DETROIT – The Twins have a history of playing in Game 163s. And they might have to repeat history if they want to make the postseason once again.
They entered Saturday 1½ games behind Houston, which held the second wild-card spot, and one game behind the Angels, who passed them in the standings Friday.
When the Twins wake up Sunday, there will be eight games left in the season. And they will be bunched with other hopefuls.
That means it’s time to look at potential Game 163 scenarios.
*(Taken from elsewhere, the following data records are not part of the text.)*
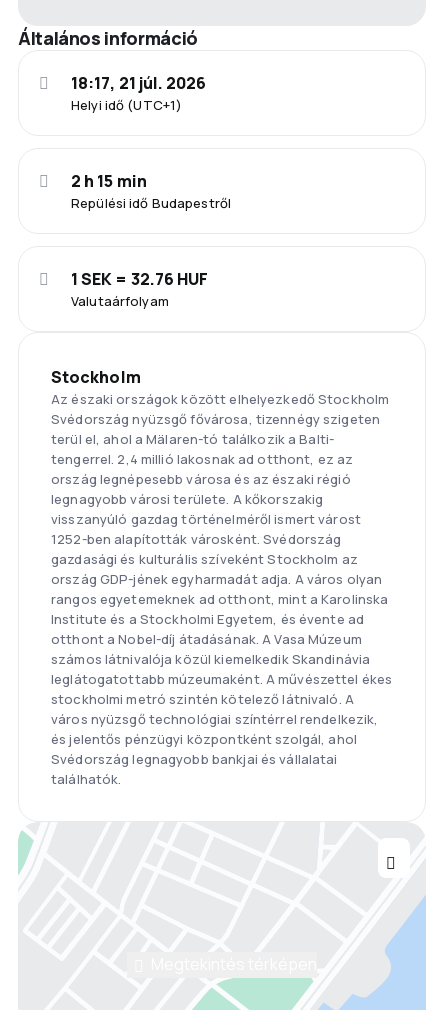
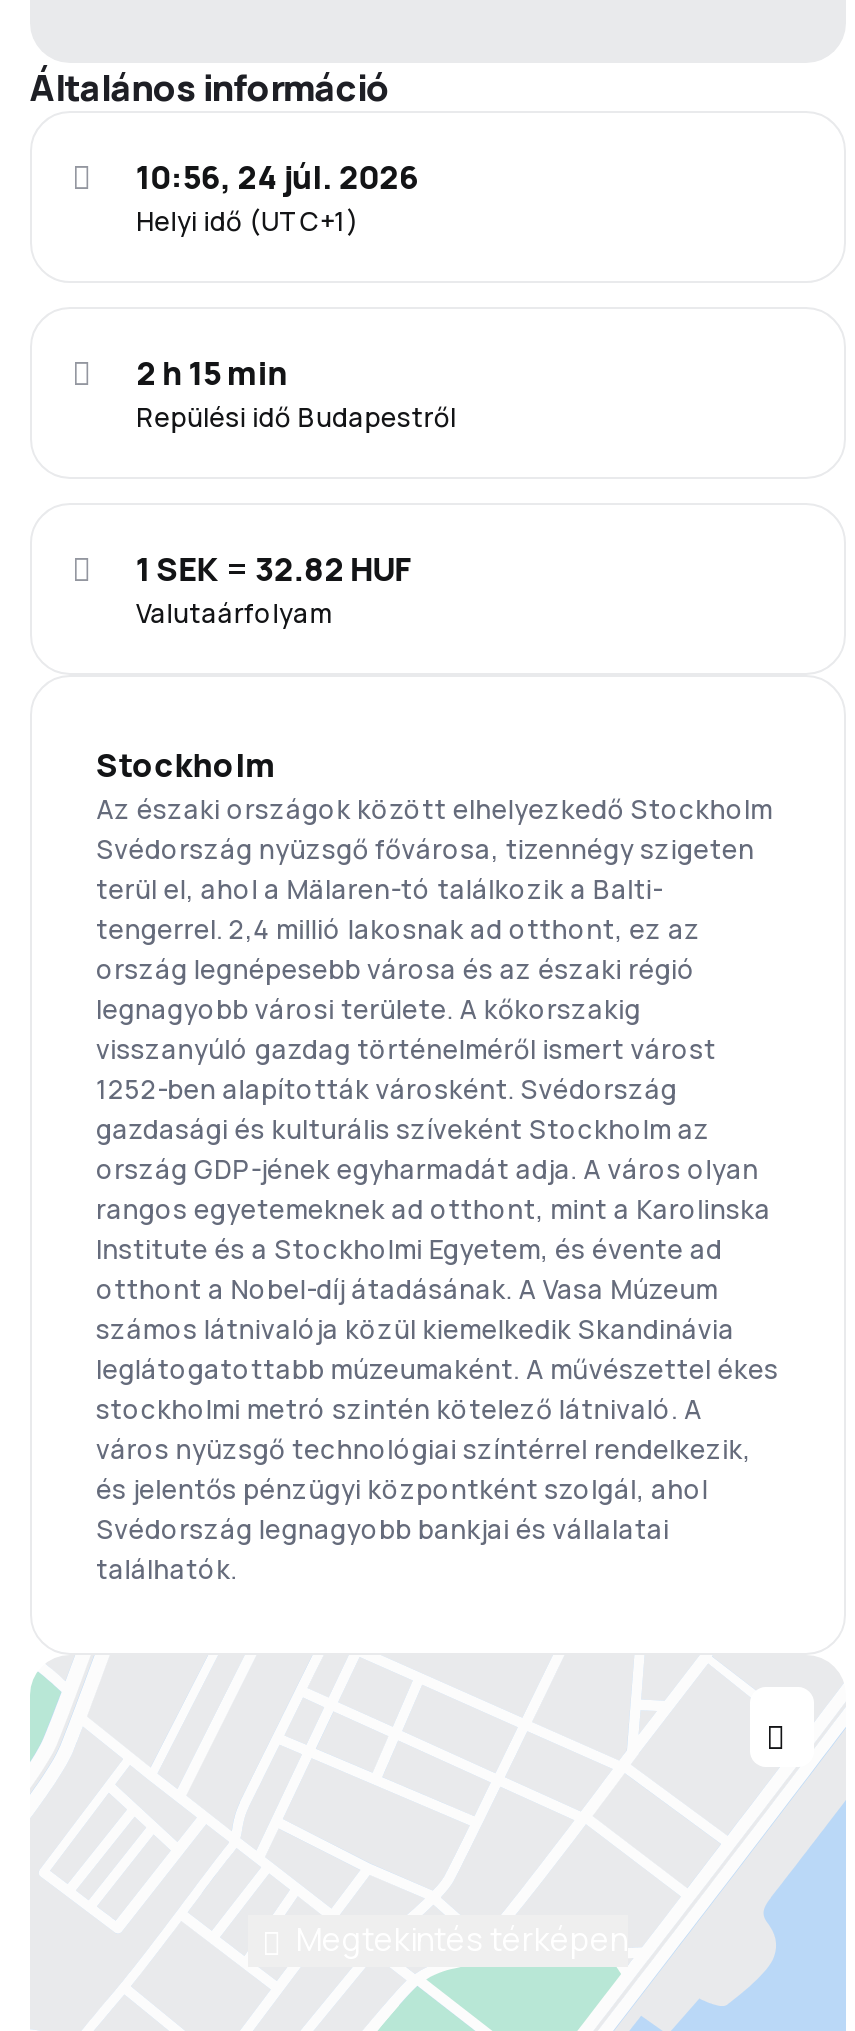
- 18:17, 21 júl. 2026
+ 10:56, 24 júl. 2026

- 1 SEK = 32.76 HUF
+ 1 SEK = 32.82 HUF
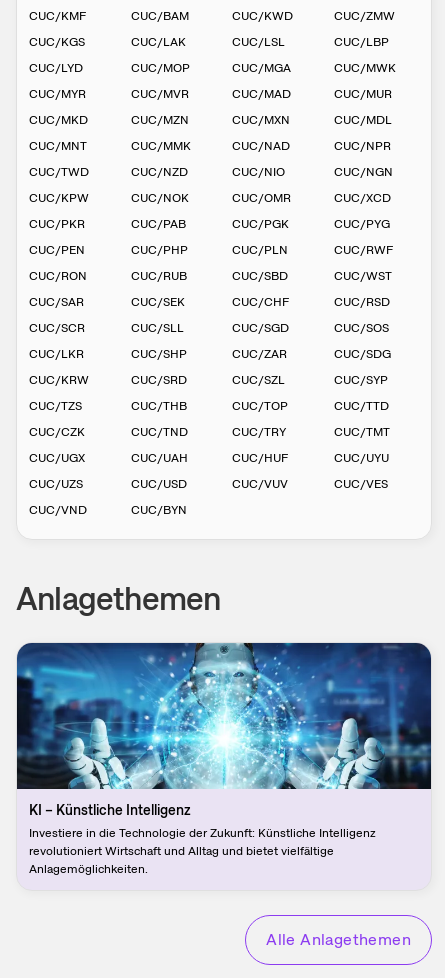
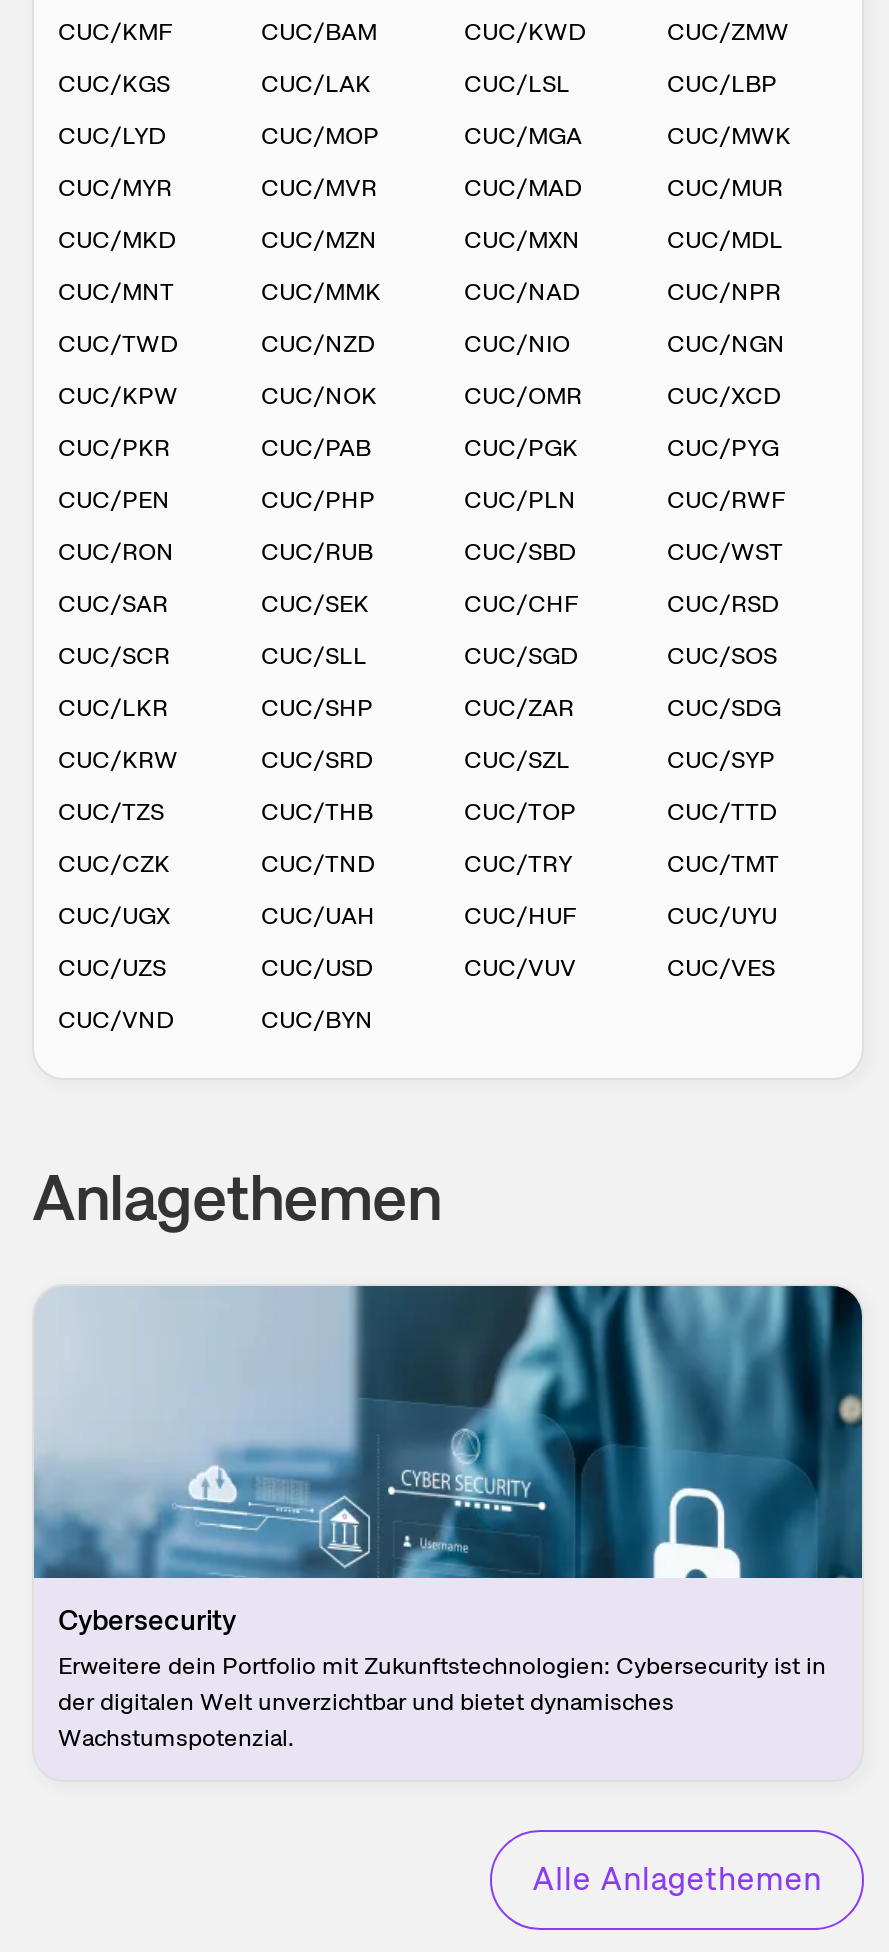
- [image]
- KI – Künstliche Intelligenz
- Investiere in die Technologie der Zukunft: Künstliche Intelligenz
- revolutioniert Wirtschaft und Alltag und bietet vielfältige
- Anlagemöglichkeiten.
+ [image]
+ Cybersecurity
+ Erweitere dein Portfolio mit Zukunftstechnologien: Cybersecurity ist in
+ der digitalen Welt unverzichtbar und bietet dynamisches
+ Wachstumspotenzial.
If the Twins tie with the Astros: The first tiebreaker is head-to-head record, but both teams won three of the six meetings. The second tiebreaker is record against own division. The Twins began Saturday with a 35-32 record in the AL Central. Houston beat Texas on Saturday to improve to 35-37 in the West with one game against the Rangers and three at Seattle left before the Astros finish with an interleague series at Arizona. The Twins finish up at Detroit on Sunday then play four at Cleveland followed by three at home against Kansas City.
Since the Twins lead by five in the loss column, they are practically guaranteed of having a better record against division foes than Houston, so they would win that tiebreaker and play host to Game 163.
If the Twins tie Los Angeles, the Angels would play host to Game 163 because the Angels won the series 5-2.
Now, if the Twins, Angels and Astros end in a three-way tie for the wild card, this is where it gets complicated. The Angels would have best record (14-12) against the other two clubs. It would be up to them to decide to play two tiebreaker games at home or one on the road. Most likely, the Angels would opt to play one game. So the Twins would play host to Game 163 against Houston — based on the tiebreaker listed earlier — and if they won that game, they would play host to the Angels the next day, Game 164. Both games would be regular-season games, meaning the teams can use their entire 40-man rosters.
For all of this to happen, the Twins will need to find their finishing kick. But they have done it before.
In 2008, the Twins trailed the White Sox by 2½ games with eight to play. They went 5-3 over that span, finished with the same 162-game record as Chicago and then lost Game 163.
In 2009, the Twins trailed Detroit by two games with nine to play. They went 6-3 to force Game 163, winning in extra innings in the final regular-season game at the Metrodome.
“I’m hoping we can run them down again this time,” Twins General Manager Terry Ryan said. “I’m not throwing up any flags, I’m just stating facts. If we are going to run somebody down, we need to start winning games.”
• Lefthander Tommy Milone threw a 30-pitch bullpen session Saturday and was pleased with how his shoulder held up. He had been sidelined because of shoulder fatigue, and this might have been his last chance to prove he could contribute in some way down the stretch. Manager Paul Molitor indicated that Milone would be used in relief when the Twins visit Cleveland on Monday.
• Molitor said he planned to check in with Glen Perkins to make sure he moved on from his disastrous outing Friday in which he allowed two inherited runners to score in the seventh then gave up the winning two-run homer in the eighth. “I’ll at least give him a pat on the back,” Molitor said. The plan Saturday was not to use Perkins, who threw 28 pitches Friday and had worked five of the previous seven games, posting a 10.38 ERA and giving up three home runs.